Daí nosso alerta de 2005: “ABASTECIMENTO DE ÁGUA – A PRÓXIMA CRISE”.

O colapso chegou. Mesmo que não tivéssemos a severa seca 2013-2014, o colapso do abastecimento de água em São Paulo teria ocorrido. Gasta-se mais água que aquela regularizável nos sistemas projetados para a população de 1991 a 2005. Apenas novos sistemas, importando águas de outras distantes bacias poderão resolver o mega-problema. E o que é mais lamentável: precisaremos pelo menos dez anos para planejar, projetar, executar e iniciar a operação das novas obras, a partir de decisão tão difícil, morosa pela circunstância.

São Paulo, 27 de abril de 2014.

Prof. Eng. Aluizio de Barros Fagundes, MSc.
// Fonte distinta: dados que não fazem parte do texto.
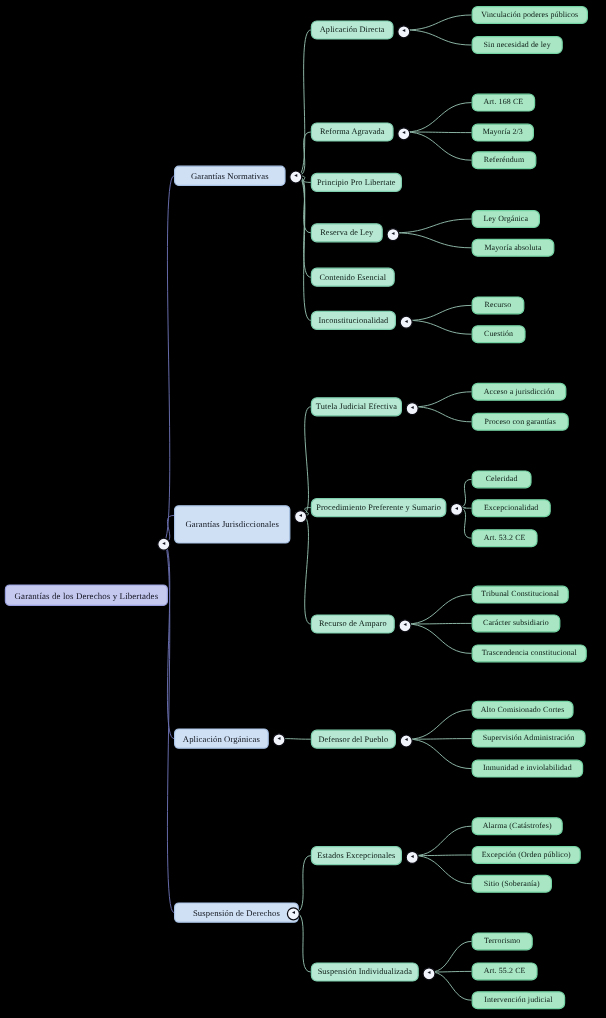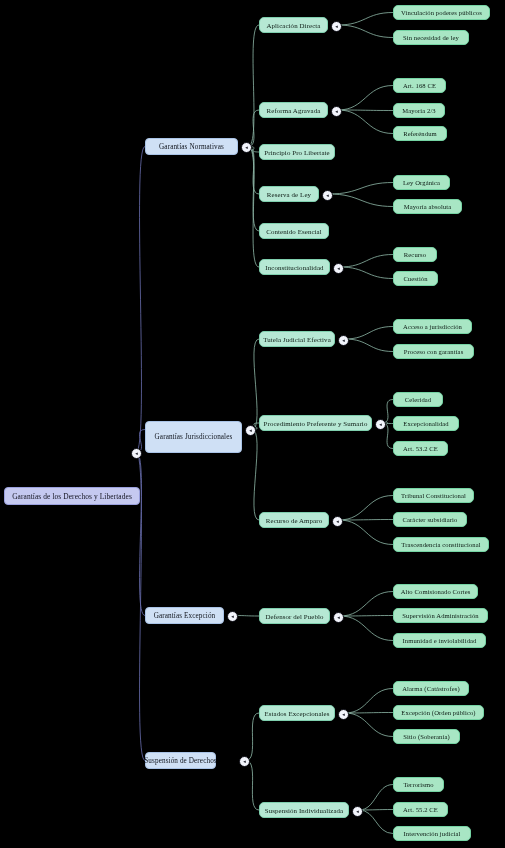--- a/index.html
+++ b/index.html
@@ -167,7 +167,7 @@
       <div class="node leaf" style="left: 393px; top: 488px; width: 81px; height: 15px;">Tribunal Constitucional</div>
       <div class="node leaf" style="left: 393px; top: 512px; width: 74px; height: 15px;">Carácter subsidiario</div>
       <div class="node leaf" style="left: 393px; top: 537px; width: 96px; height: 15px;">Trascendencia constitucional</div>
-      <div class="node lvl2" style="left: 145px; top: 607px; width: 79px; height: 17px;">Garantías Excepción</div>
+      <div class="node lvl2" style="left: 145px; top: 607px; width: 79px; height: 17px;">Aplicación Orgánicas</div>
       <div class="toggle" style="left: 227px; top: 611px;">
         <i>◂</i>
       </div>

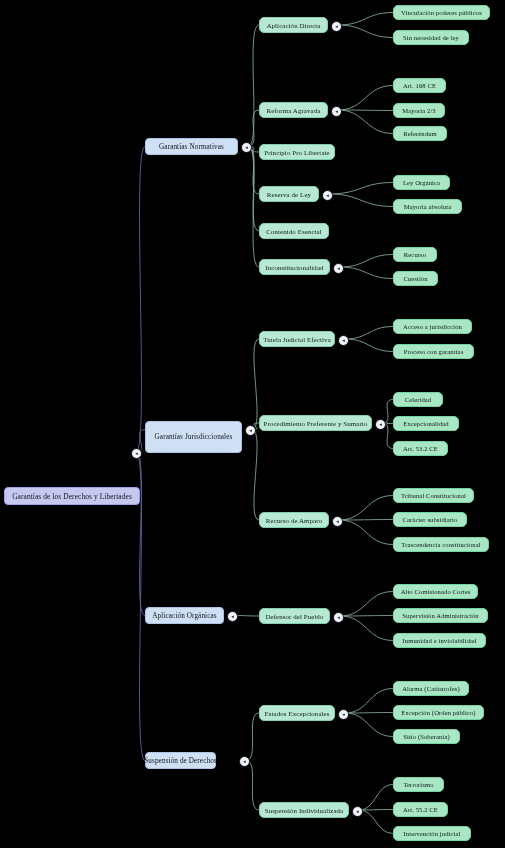--- a/index.html
+++ b/index.html
@@ -178,7 +178,7 @@
       <div class="node leaf" style="left: 393px; top: 584px; width: 85px; height: 15px;">Alto Comisionado Cortes</div>
       <div class="node leaf" style="left: 393px; top: 608px; width: 95px; height: 15px;">Supervisión Administración</div>
       <div class="node leaf" style="left: 393px; top: 633px; width: 93px; height: 15px;">Inmunidad e inviolabilidad</div>
-      <div class="node lvl2" style="left: 145px; top: 752px; width: 71px; height: 17px;">Suspensión de Derechos</div>
+      <div class="node lvl2" style="left: 145px; top: 752px; width: 104px; height: 17px;">Suspensión de Derechos</div>
       <div class="toggle" style="left: 239px; top: 756px;">
         <i>◂</i>
       </div>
quinta-feira, 10 de abril de 2014

Sobre a Mobilidade Urbana da Grande São Paulo

A análise do problema da mobilidade urbana de qualquer cidade, particularmente se esta tiver as dimensões da metrópole de São Paulo, passa inevitavelmente pela análise da geomorfologia local.
 

Cidades em terrenos planos ou levemente ondulados propiciam, e geralmente têm, o entramado viário bem esquadrejado, possibilitando aos governantes, e aos próprios munícipes, a formulação de rotas alternativas de locomoção de superfície. As linhas de metrô podem ser paralelas, sempre deixando os passageiros a distâncias razoáveis de qualquer ponto da cidade. Tudo é muito mais fácil. Porém, em localidades de relevo acidentado, como é o caso de São Paulo, ocorrem os obstáculos geográficos a vencer: espigões e vales, com todas as dificuldades de projeto quanto ao paralelismo das vias públicas e à implantação de túneis para o metrô.
 

Em Nova York visualizamos um tabuleiro de xadrez. Em São Paulo, uma intrincada teia de aranha. Outro aspecto fundamental é a correta modulação do transporte, coletivo e individual, e seu dimensionamento, evidentemente vinculado ao uso e ocupação das áreas circunstantes, de que resultam as análises dimensionais das vias. Também aqui cabe uma reflexão. A saturação do tráfego na metrópole de São Paulo – e em outras cidades – decorre de uma sensível melhora do poder aquisitivo da população brasileira nos últimos cinco a 10 anos. Qual planejador urbano há 20 ou 30 anos pôde imaginar que o homem comum da população viria a adquirir um automóvel à razão de 10.000 unidades por dia? Neste passo, quem poderia imaginar congestionamentos do tráfego de Brasília naquelas amplas e bem traçadas avenidas e respectivas interconexões? Pois aí está um tema ainda pouco explorado: o crescimento da economia é, de fato, interferente com a demanda de espaço para circulação do tráfego urbano.
 

Com relação a São Paulo, ainda temos que observar os problemas de drenagem pluvial urbana. Além da significativa influência da impermeabilização superficial do solo na redução do tempo de concentração dos deflúvios, temos que observar que as principais vias de escoamento do tráfego estão nos fundos dos vales para onde escoam celeremente as águas das chuvas. Não é apenas nas avenidas marginais dos rios Pinheiros e Tietê que, assim, ocorrem os grandes alagamentos causadores dos monumentais congestionamentos nas estações chuvosas. Também os afluentes são ladeados por avenidas de grande circulação, tais como o Tamanduateí, o Ipiranga, o da Traição, o Aricanduva, só para citar alguns.
 

Em resumo, os fatores condicionantes de planejamento, projeto e obras viárias de São Paulo são hoje muitíssimo mais severos que aqueles de meados do século passado, quando foi elaborado o exemplar Plano Metropolitano de Desenvolvimento Integrado que foi o paradigma das grandes intervenções na região. Hoje São Paulo, com sua pujança e notável riqueza, não pode ser tratada com paliativos ou obras isoladas. Há que se investir maciçamente nas soluções de seus problemas, porém de modo planejado, considerando a interrelação das atividades da cidade do século 21. E não podemos esquecer que plano ou projeto, se for de engenharia urbana, não pode se restringir ao simples lançamento de ideias, mas seguir preceitos corretos da técnica, para que se saiba o que fazer, quando fazer e por quanto fazer.